Not much, alas, but even this new adventure, if you can call it that with a coldhearted, ruthless billionaire playing on the empathy that Gert surprisingly possesses for anyone in her previous I Hate Fairyland predicament, make life difficult for a woman who’s now in her late thirties and who’s feeling, quite justifiably, as if the world really has it in for her.

It’s hard to give away too much of the storyline without wading into giant, razor-teeth-fitted, three-eyed fish dwelling spoiler-y waters but suffice to say that Gertie, who’s natural inclination is to act first, and figure out the messy consequences later, is well up against it.

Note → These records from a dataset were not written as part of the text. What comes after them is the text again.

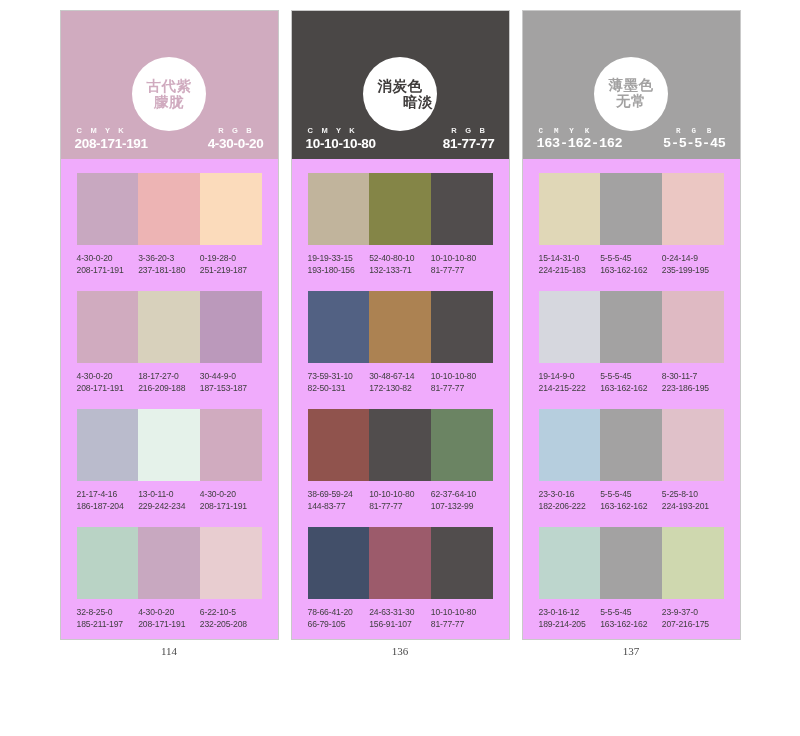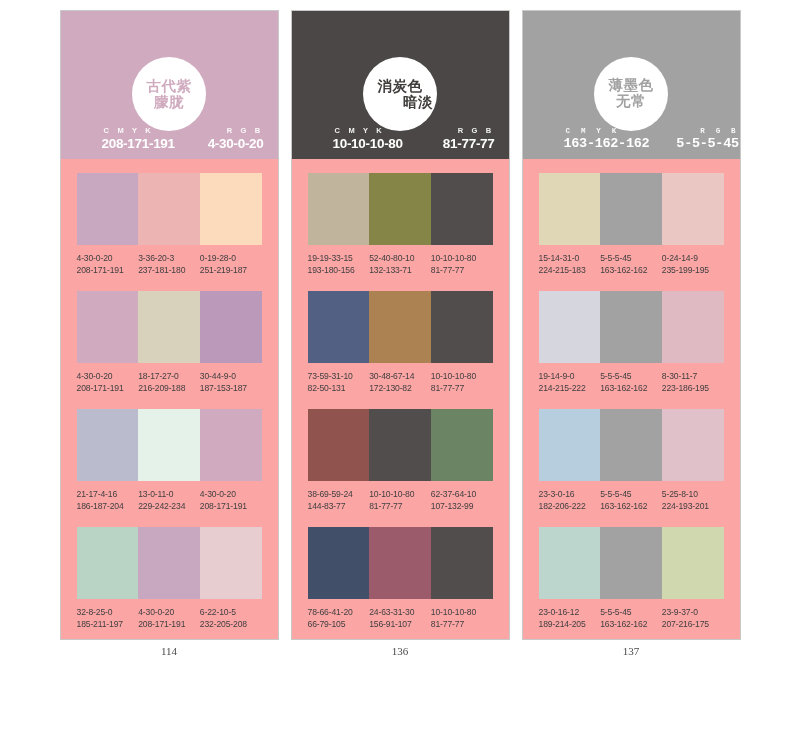--- a/index.html
+++ b/index.html
@@ -30,7 +30,7 @@
   .card {
     width: 219px;
     height: 630px;
-    background: #fca5a5;
+    background: #f0abfc;
     border: 1px solid #c9c9c9;
     box-sizing: border-box;
     display: flex;

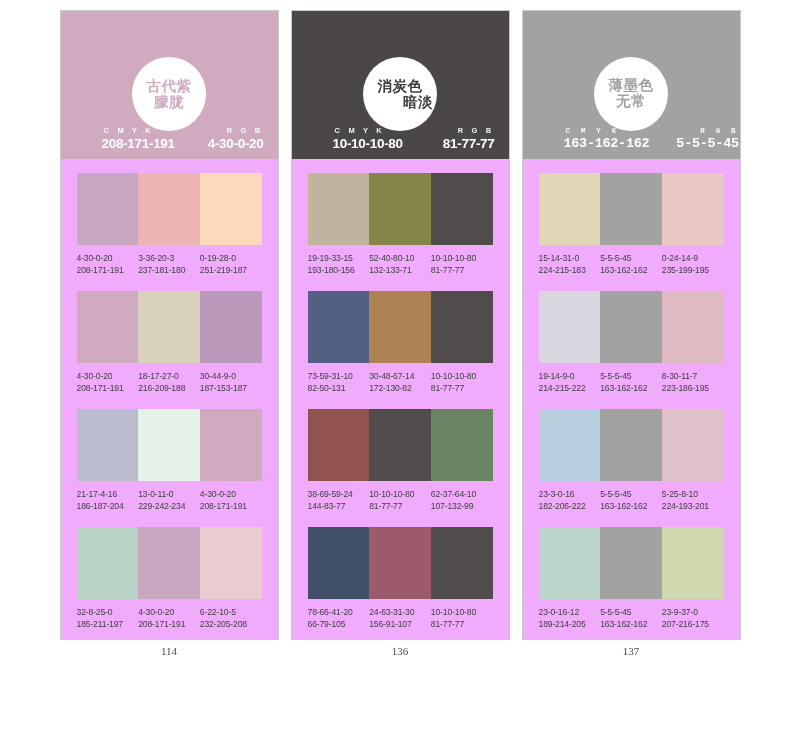--- a/index.html
+++ b/index.html
@@ -80,7 +80,7 @@
     box-sizing: border-box;
     color: #ffffff;
   }
-  .code-block { text-align: left; margin-left: 27px; }
+  .code-block { text-align: left; }
   .code-block.right { text-align: right; }
 
   .code-letters {

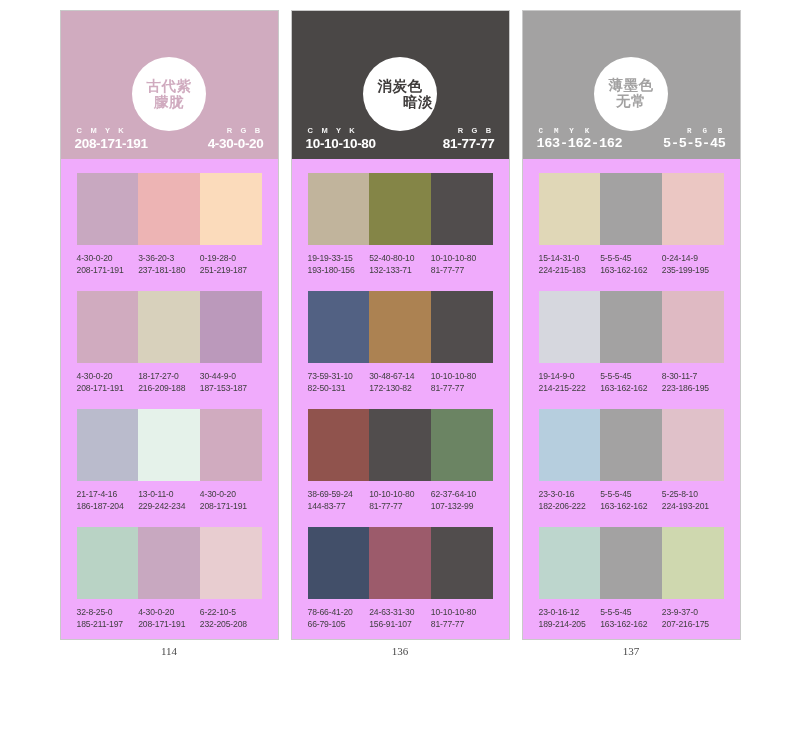--- a/index.html
+++ b/index.html
@@ -81,7 +81,7 @@
     color: #ffffff;
   }
   .code-block { text-align: left; }
-  .code-block.right { text-align: right; }
+  .code-block.right { text-align: center; }
 
   .code-letters {
     font-size: 7.5px;

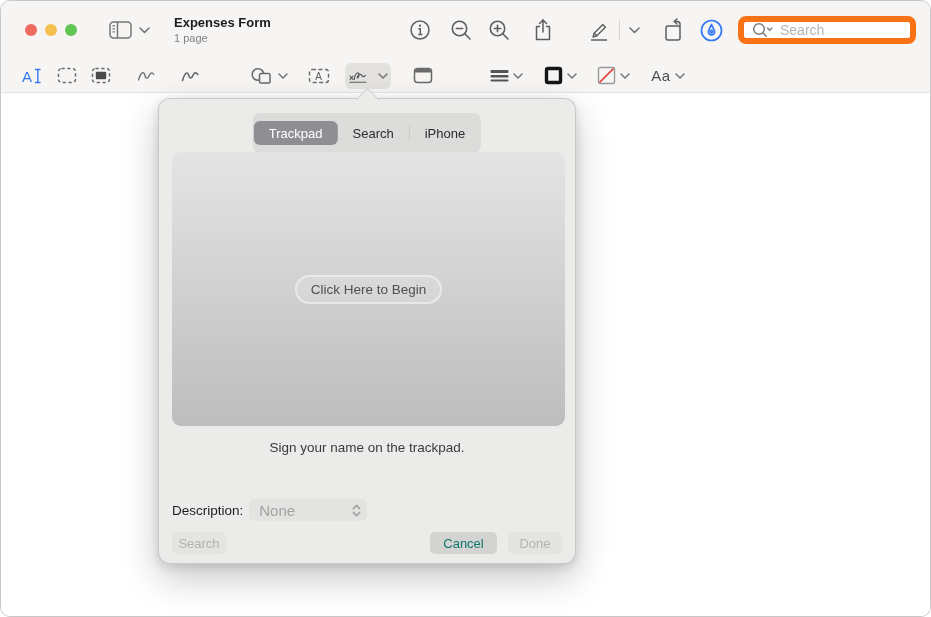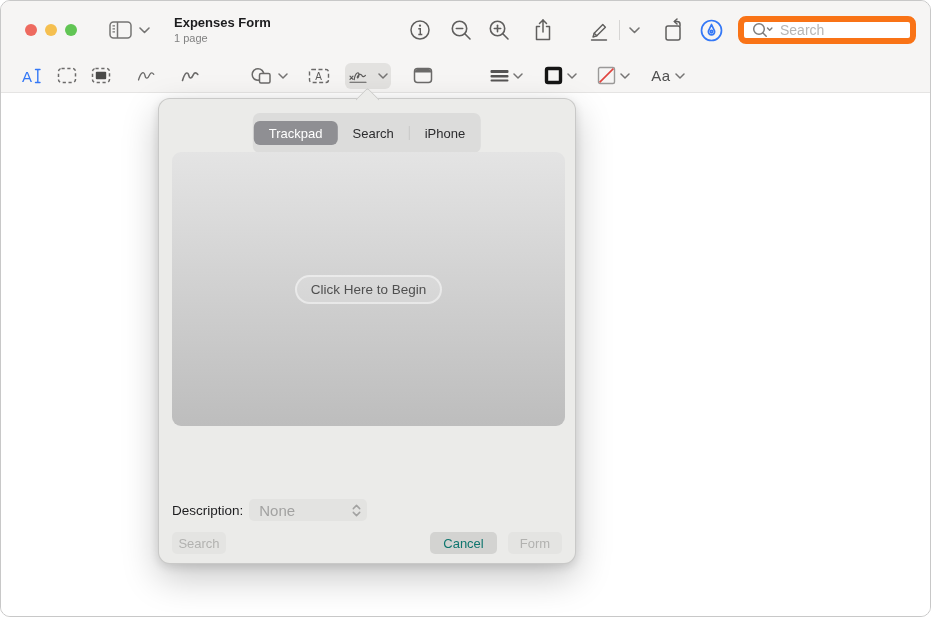--- a/index.html
+++ b/index.html
@@ -422,6 +422,7 @@
       <div class="begin-btn">Click Here to Begin</div>
     </div>
 
+    <div class="caption">Sign your name on the trackpad.</div>
 
     <div class="desc-row">
       <span class="desc-label">Description:</span>

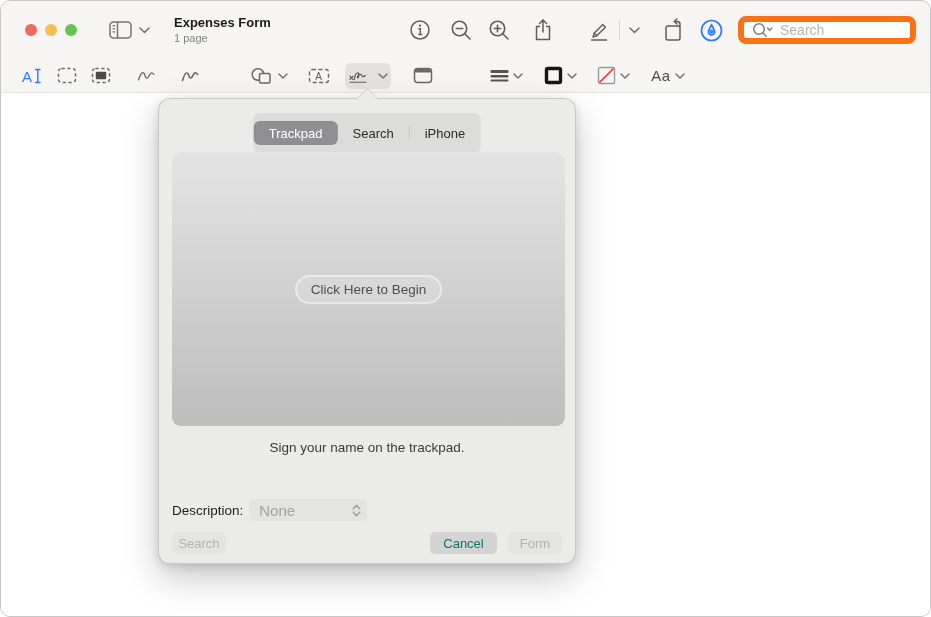--- a/index.html
+++ b/index.html
@@ -440,7 +440,7 @@
     <div class="action-row">
       <button class="btn btn-disabled btn-clear">Search</button>
       <button class="btn btn-cancel">Cancel</button>
-      <button class="btn btn-disabled btn-done">Form</button>
+      <button class="btn btn-disabled btn-done">Done</button>
     </div>
   </div>
 

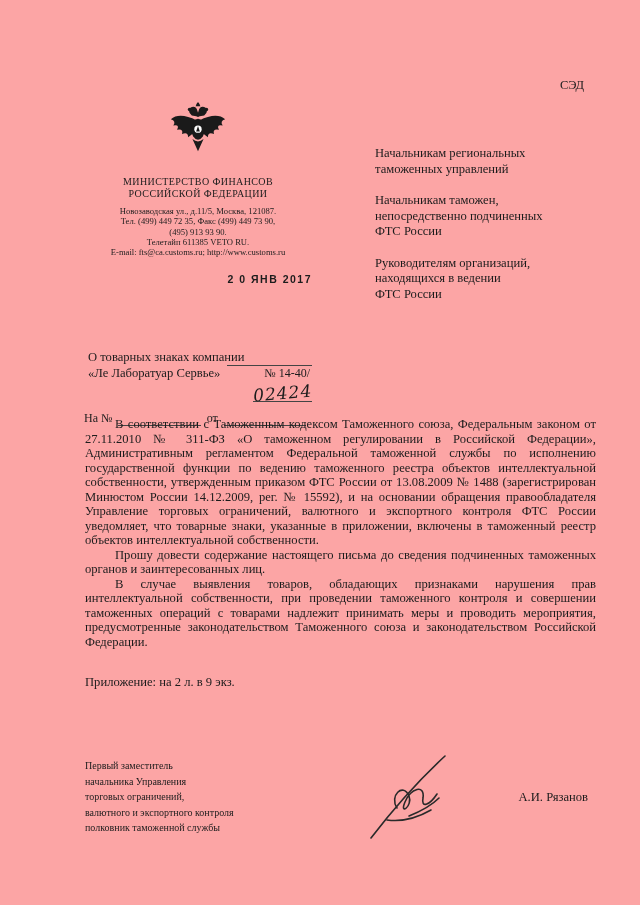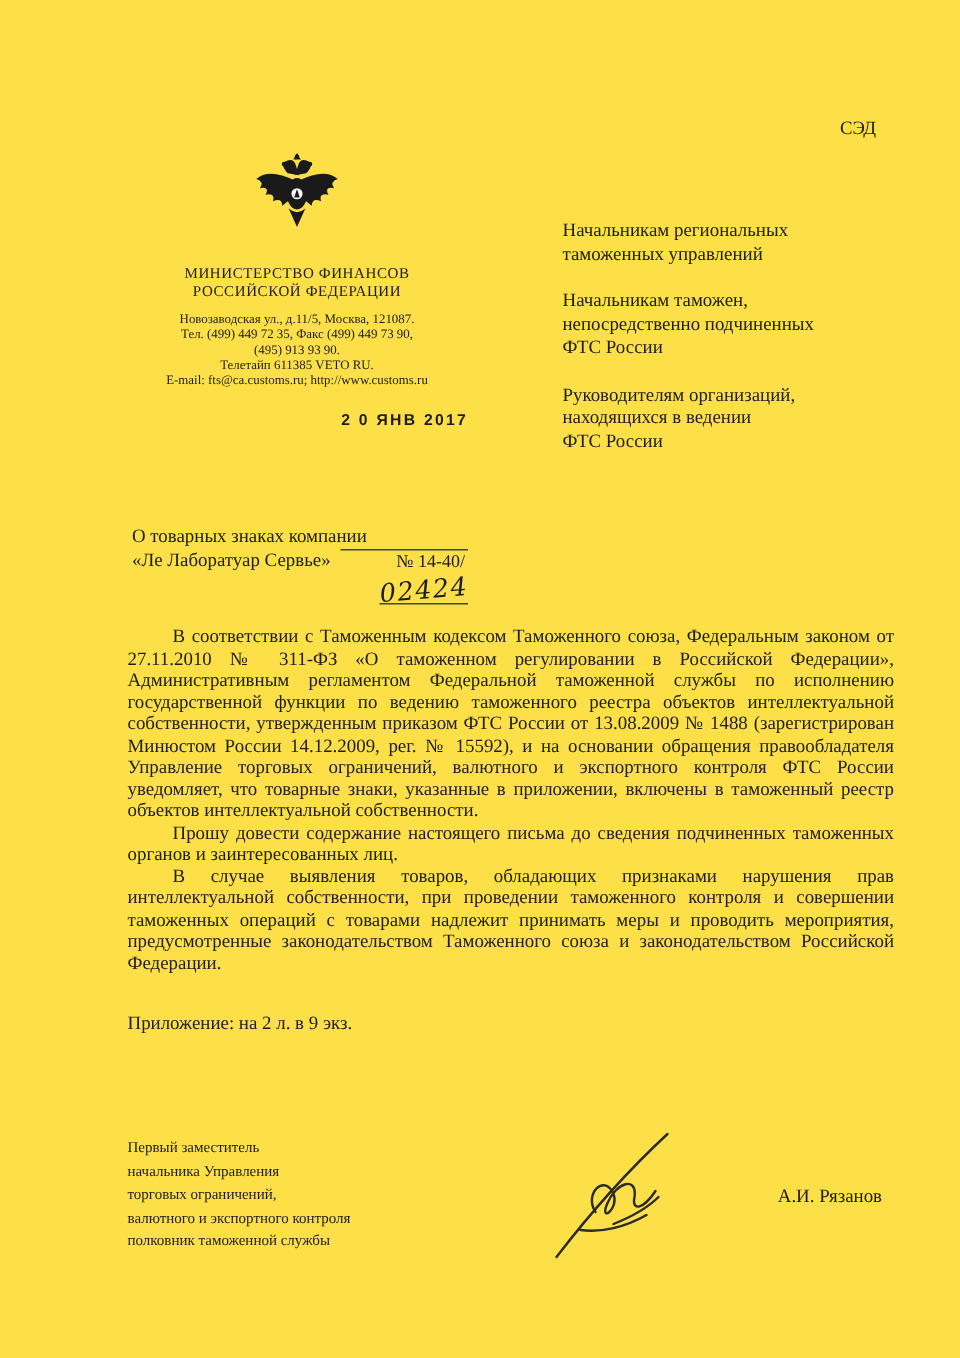--- a/index.html
+++ b/index.html
@@ -7,7 +7,7 @@
     position:relative;
     width:640px;height:905px;
     margin:0 auto;
-    background:#fde047;
+    background:#fca5a5;
     font-family:"Liberation Serif", serif;
     color:#1c1c1c;
     overflow:hidden;

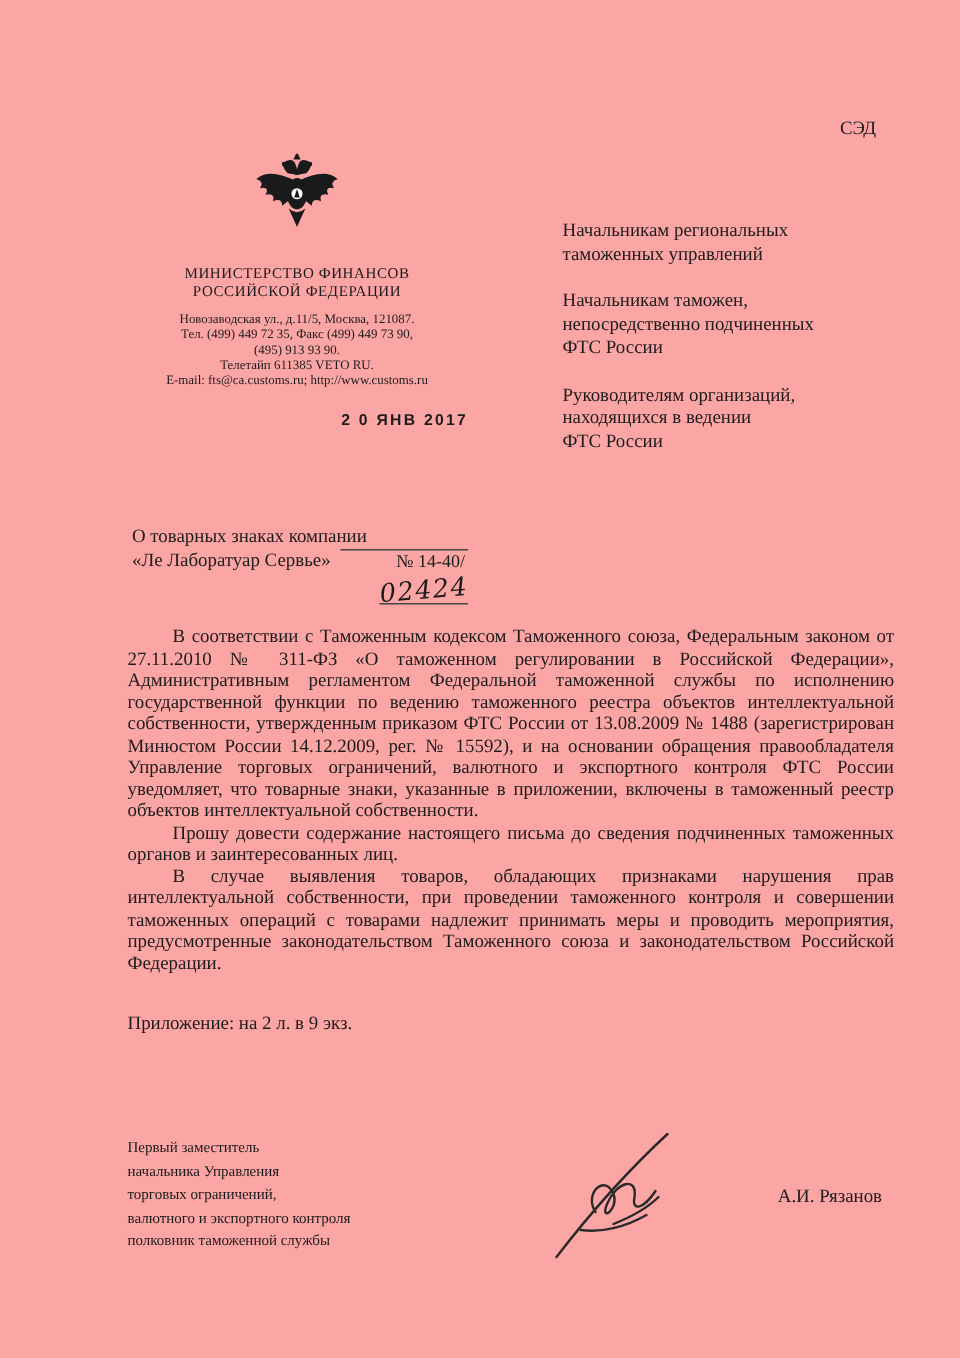--- a/index.html
+++ b/index.html
@@ -158,6 +158,12 @@
       </span>
     </div>
 
+    <div class="na-row">
+      <span class="lbl">На №</span>
+      <span class="blank"></span>
+      <span class="lbl">от</span>
+      <span class="blank"></span>
+    </div>
   </div>
 
   <div class="addressees">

With artwork that leaps chaotically and twistedly up from the page in a fun-filled but heartfelt orgy of riotous colour and manic emotions – and honestly, the way everything, including the trip back to Fairyland which makes the disorienting light-filled portal used in Stargate SG-1 looks like a walk in the metaverse-travelling park, pops out at you is fantastically overloading and technicolour brilliant – and a story that really nails the Gert of old while holding fast to the Gert of now, I Hate Fairyland – Volume five: Gert’s Inferno is a welcome return to a character we love because she’s so damn human.

You might not expect that in a fantasy world full of expletives and a manically askew way of sardonically looking at the world, but it’s there and in gut-filled spades, and it adds real richness to Gert’s adventures where the weirdness of map-hobbled goat demons and talking rats with eye issues, is leavened out with some really affecting humanity, the kind that makes you identify with Gert which, to be fair, may surprise you.

After all, what do you have in common with a disaffected woman who visualises killing all the people who piss her off and who’s only skills are killing and graphically dismembering characters whom we like to know as pure fiction but who, in the alternate world of Fairyland, are very real, very deadly and only able to be dealt in the bloodthirsty way that Gert knows all too well?

Actually more than you might think as Gert struggles to adapt to the real world with no adult skills to speak of, landing in jobs that leave her empty and cold and then when she catches a break – a dubious one, admittedly, but a break nonetheless – it turns out to be nothing like she thought and yet sadly everything she cynically imagined.

We’ve all been there, and while we might be more equipped to dealing with a world that challenges us and rips us apart at every turn, the truth is we’re barely more ahead of the curve than Gert (although we don’t have to face of fire-breathing dragons in hell or giant birds incapable of going where they know we need to go, so there’s that at least).

I Hate Fairyland – Volume five: Gert’s Inferno is a brilliantly over-the-top return to form, full of vibrantly manic scenes, artwork that POPS off the page with gore and fury and a ton of fun, a protagonist who is accessibly human with dilemmas with which we can identify, and a storyline that mixes the fantastical and the mundane to winning effect, and leaves us with one hell of a cliffhanger that intimates that Fairyland is not finished with Gert yet.

Not good for her but great for us, and we can only look forward to diving into the blindingly colourful insanity once again where the fantastical and the human meet to ingeniously inspired, soul-satisfying and brain-splattering effect.